寝室を覗いたらぬいぐるみが組体操して置いてあって、電気が消えてまた点くと全部消えていたシーンは「ポルターガイスト」を思い出して懐かしい気持ちになった。
映画が進むと、夫婦の赤ん坊はジンの血が入っていて普通の人間ではなかった事がわかる。
この辺の事実や夫の幻覚の内容で大体どういう展開になるのかわかってくる。
悪霊が近づいて→うわーっと襲われる被害者のアップが映ったらカットが変わって被害者死んでる‥みたいな感じで、殺される瞬間がないので物足りない。

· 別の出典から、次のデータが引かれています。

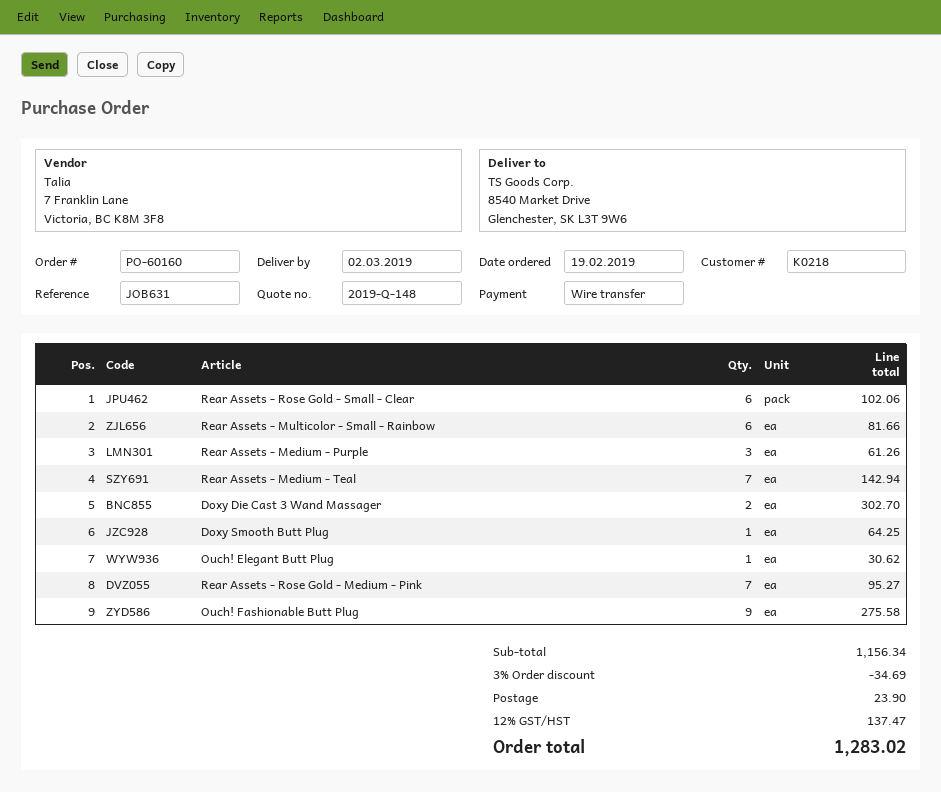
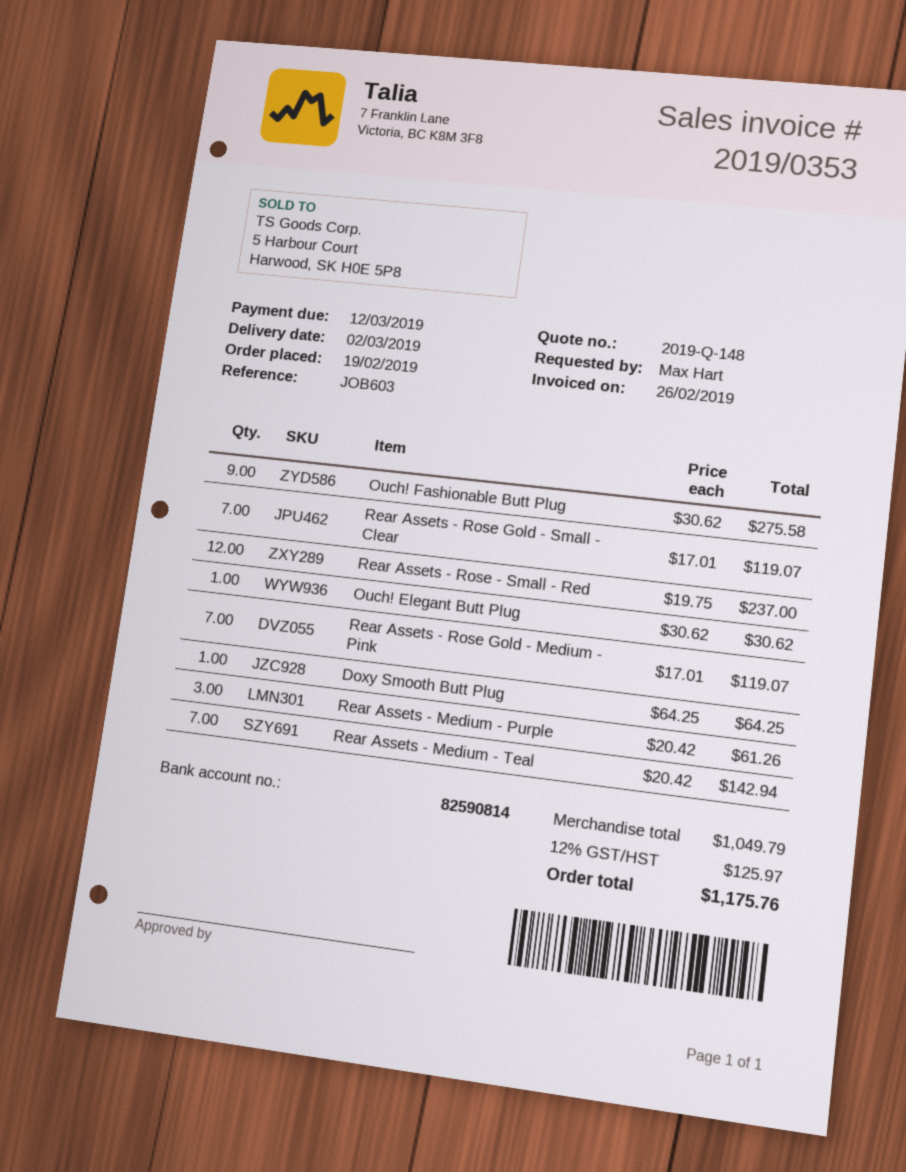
reference: JOB631 -> JOB603
Rear Assets - Rose Gold - Small - Clear: 6 for 102.06 -> 7 for 119.07
Rear Assets - Multicolor - Small - Rainbow: 6 for 81.66 -> none
Doxy Die Cast 3 Wand Massager: 2 for 302.70 -> none
Rear Assets - Rose Gold - Medium - Pink: 7 for 95.27 -> 7 for 119.07
Rear Assets - Rose - Small - Red: none -> 12 for 237.00
subtotal: 1156.34 -> 1049.79
discount: 3% = 34.69 -> none
shipping: 23.90 -> none
tax: 12% = 137.47 -> 12% = 125.97
total: 1283.02 -> 1175.76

血すら出ないのでこれがアラブのレイティングなのかもしれない。
そのまま捻った展開なしに終わる。
これが近年流行りのジェームズ・ワン系のオカルトなら、終盤で人間たちが力を合わせて悪霊を打ち負かすのだが、これはアメリカ映画ではないので悪霊が勝って終わる。

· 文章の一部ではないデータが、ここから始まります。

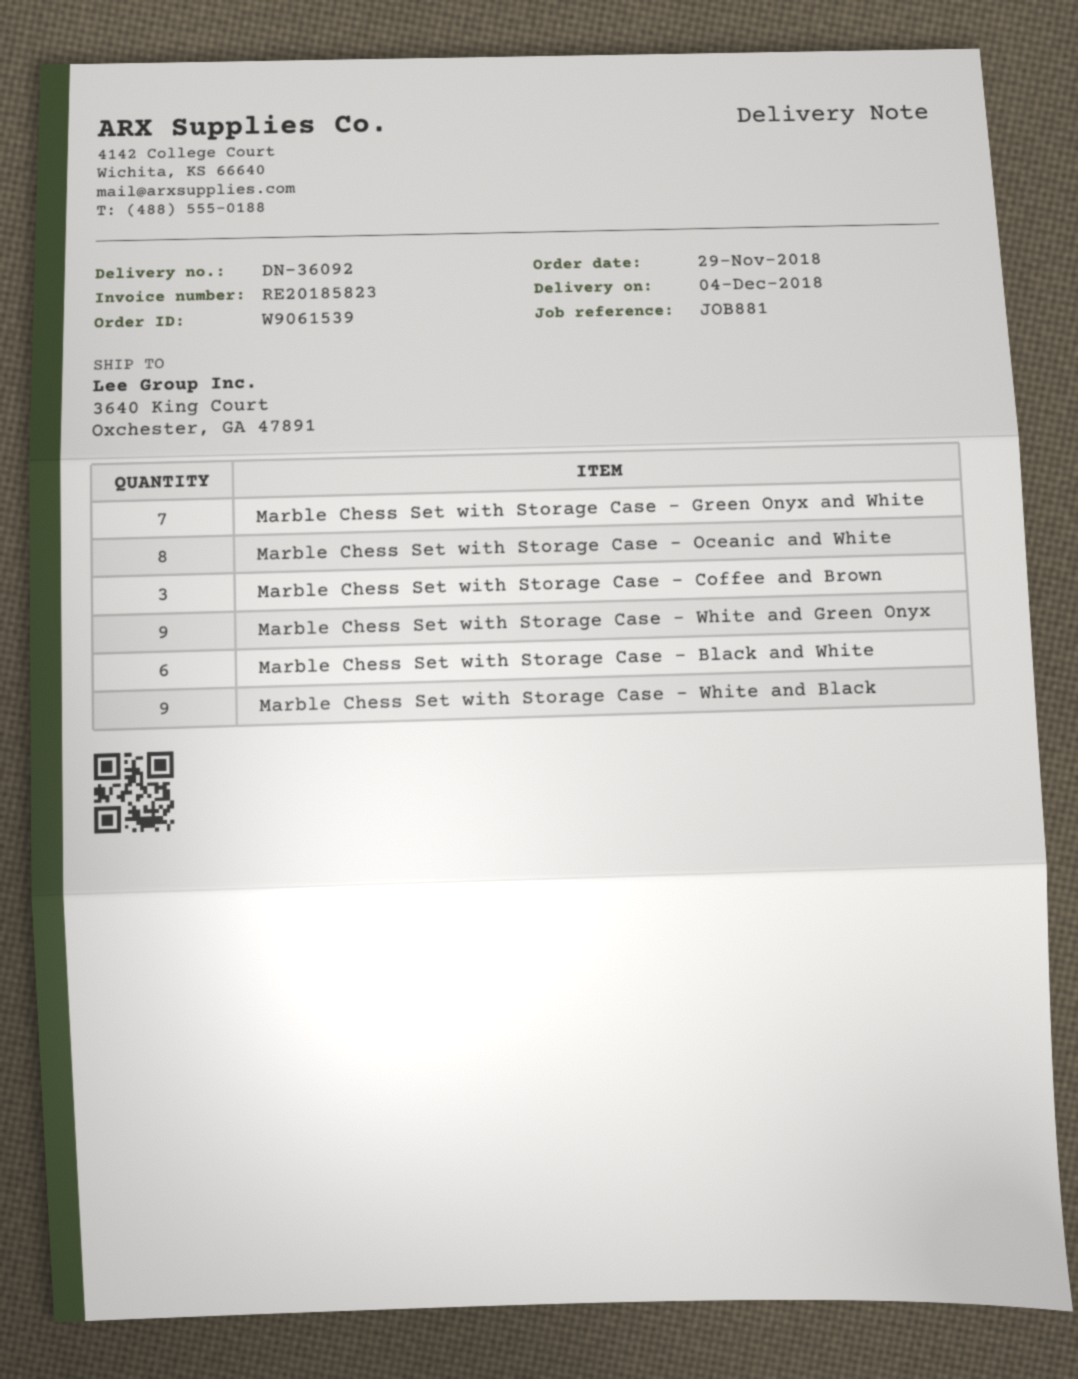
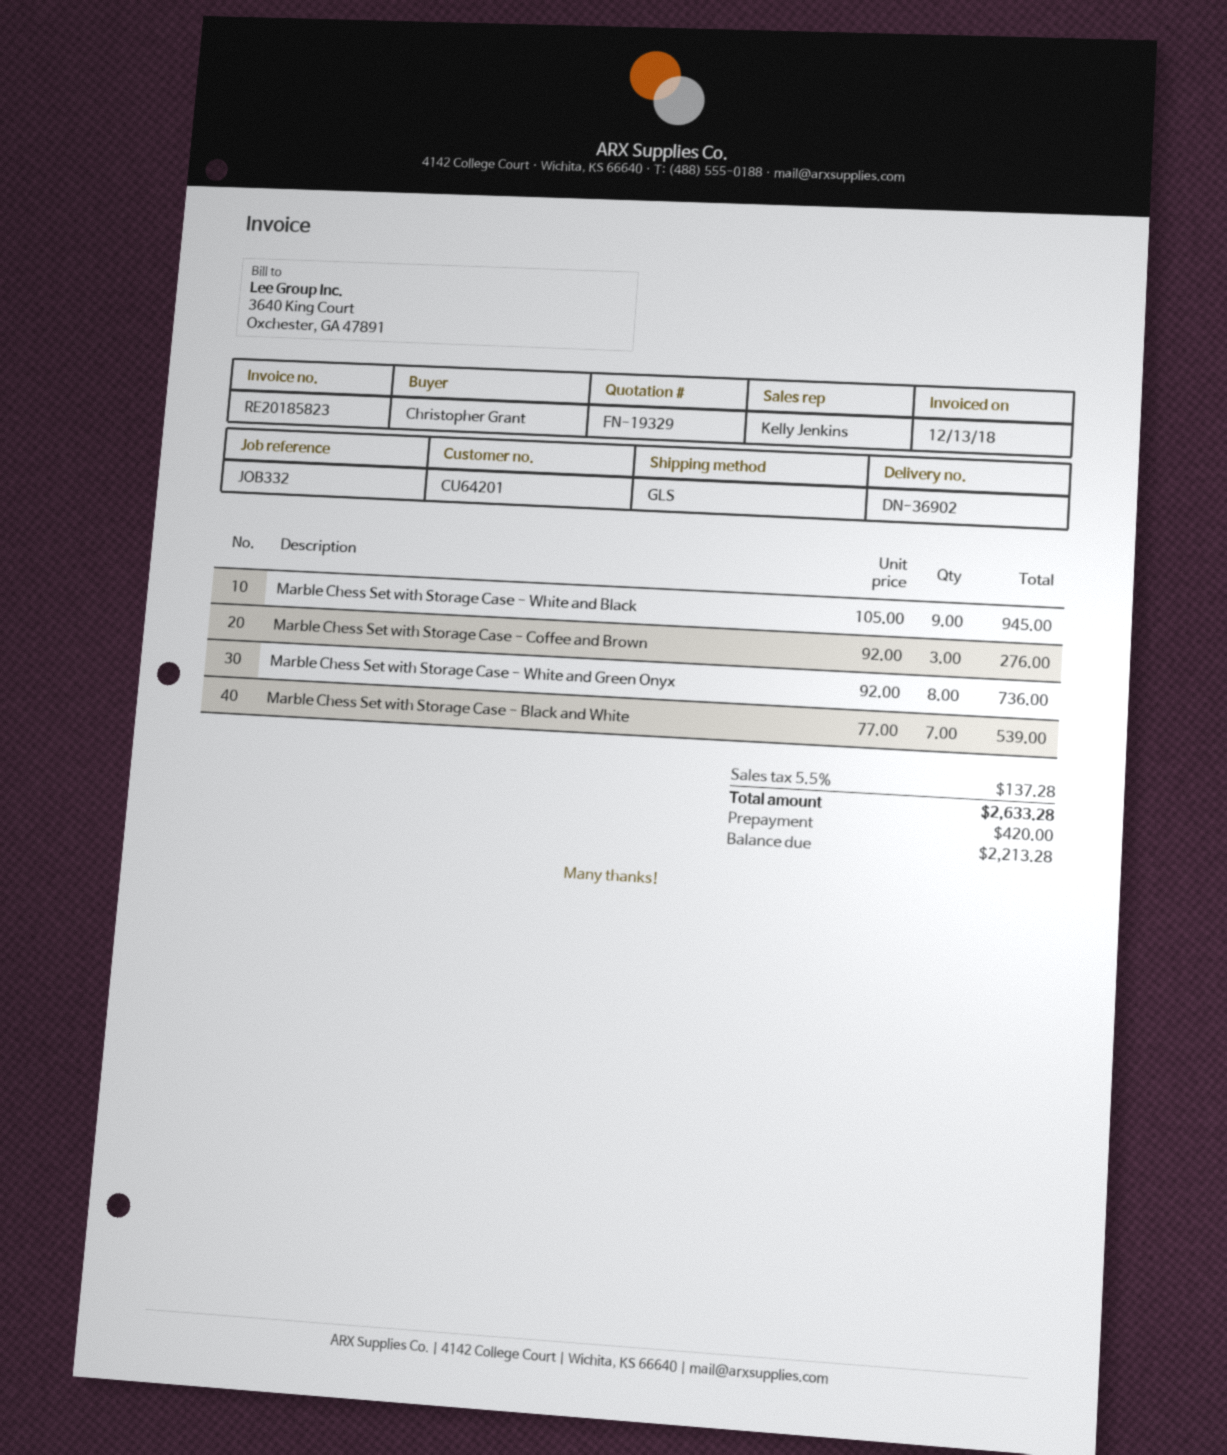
delivery note number: DN-36092 -> DN-36902
reference: JOB881 -> JOB332
Marble Chess Set with Storage Case - Green Onyx and White: 7 -> none
Marble Chess Set with Storage Case - Oceanic and White: 8 -> none
Marble Chess Set with Storage Case - White and Green Onyx: 9 -> 8
Marble Chess Set with Storage Case - Black and White: 6 -> 7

どうせならクトゥルー神話的な、とても太刀打ちできない強大なパワーで滅ぼされるのなら逆カタルシスあるが、本作はジンが間接的に人間を自滅させる系の攻撃なのでこれもかなり地味で、終わった時に「え、終わり?」と思ってしまった。別に「だからダメだ!」と批判したいわけではないのだが質素な感じだった。
だけど本作の裏テーマは、赤ん坊を(過失で)失った夫婦の自己嫌悪をホラーへと転換した映画って感じだったのでションボリした感じで映画が進んで、そのまま終わるのも、らしいっちゃらしいかもしれない。
‥と納得はしたものの、やっぱ悪霊退散させるか、もしくは逆にめちゃくちゃにやられるかのどっちかが観たかった気がする。
それにしてもアラブ首長国連邦の映画を初めて観たわ。